**Goal of the exercise**.
Wherever "Aftermarket" turns up in the entries, copy out the line that holds it.

### Record extracts

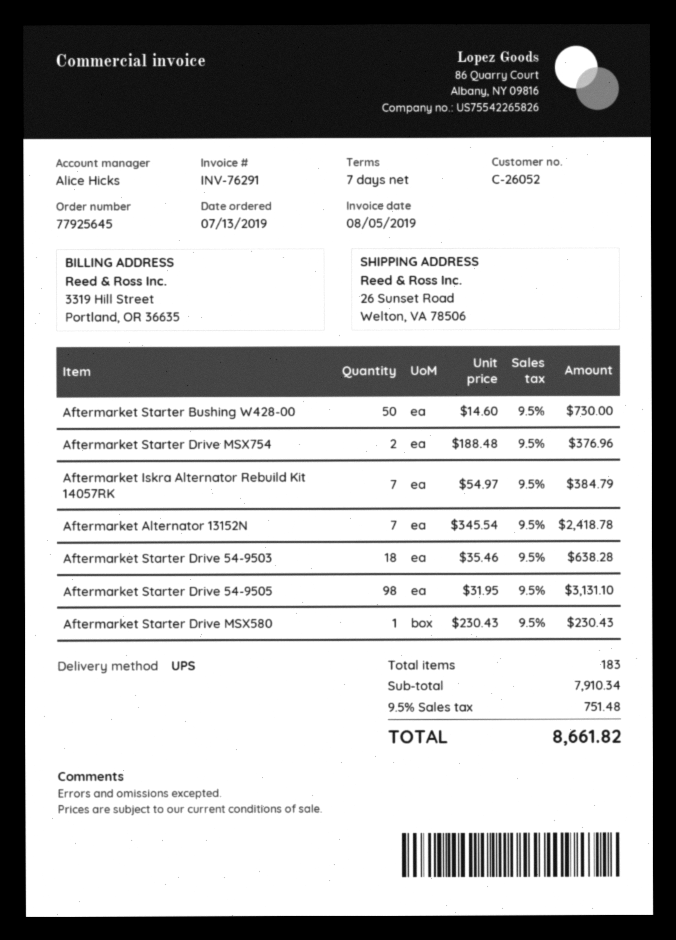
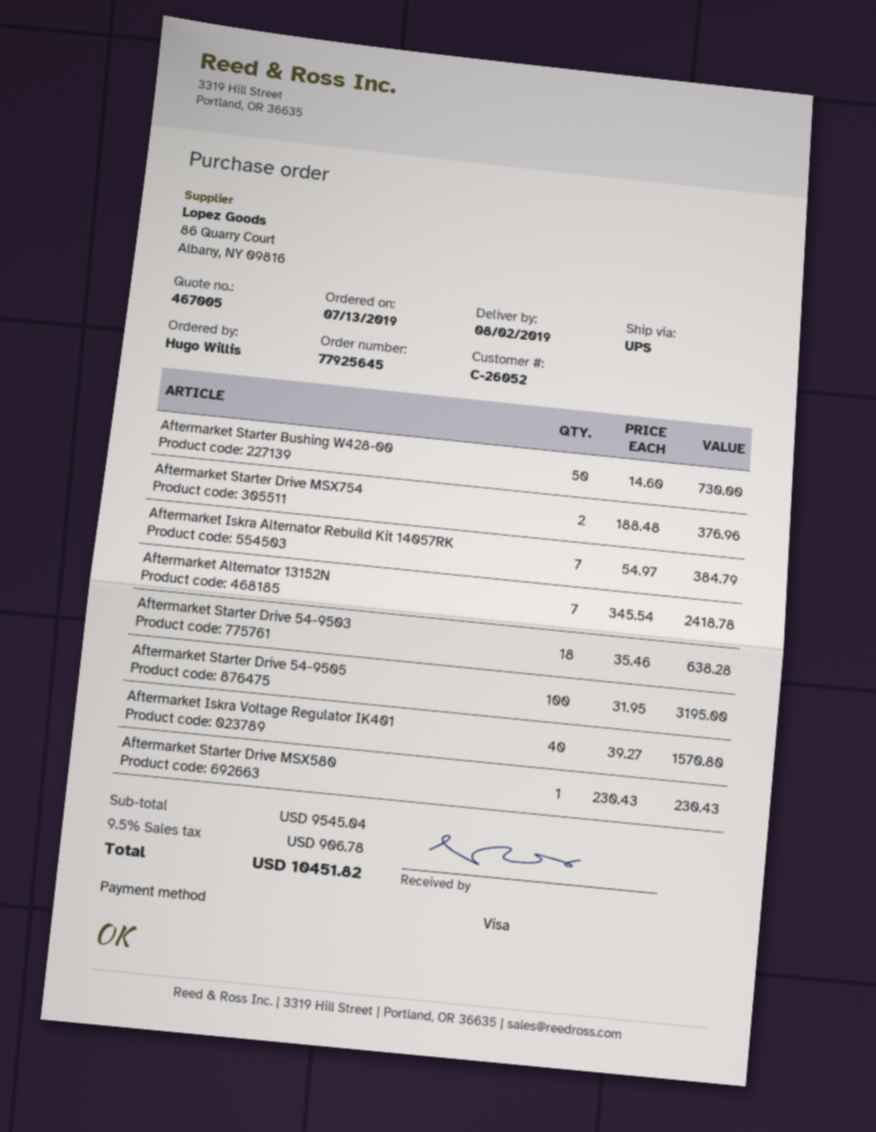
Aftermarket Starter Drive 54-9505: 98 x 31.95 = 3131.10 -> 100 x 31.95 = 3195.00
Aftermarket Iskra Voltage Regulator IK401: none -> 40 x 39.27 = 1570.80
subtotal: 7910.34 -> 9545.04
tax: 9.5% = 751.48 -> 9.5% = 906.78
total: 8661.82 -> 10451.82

######

**The completed task**.
Aftermarket Starter Drive 54-9505: 98 x 31.95 = 3131.10 -> 100 x 31.95 = 3195.00
Aftermarket Iskra Voltage Regulator IK401: none -> 40 x 39.27 = 1570.80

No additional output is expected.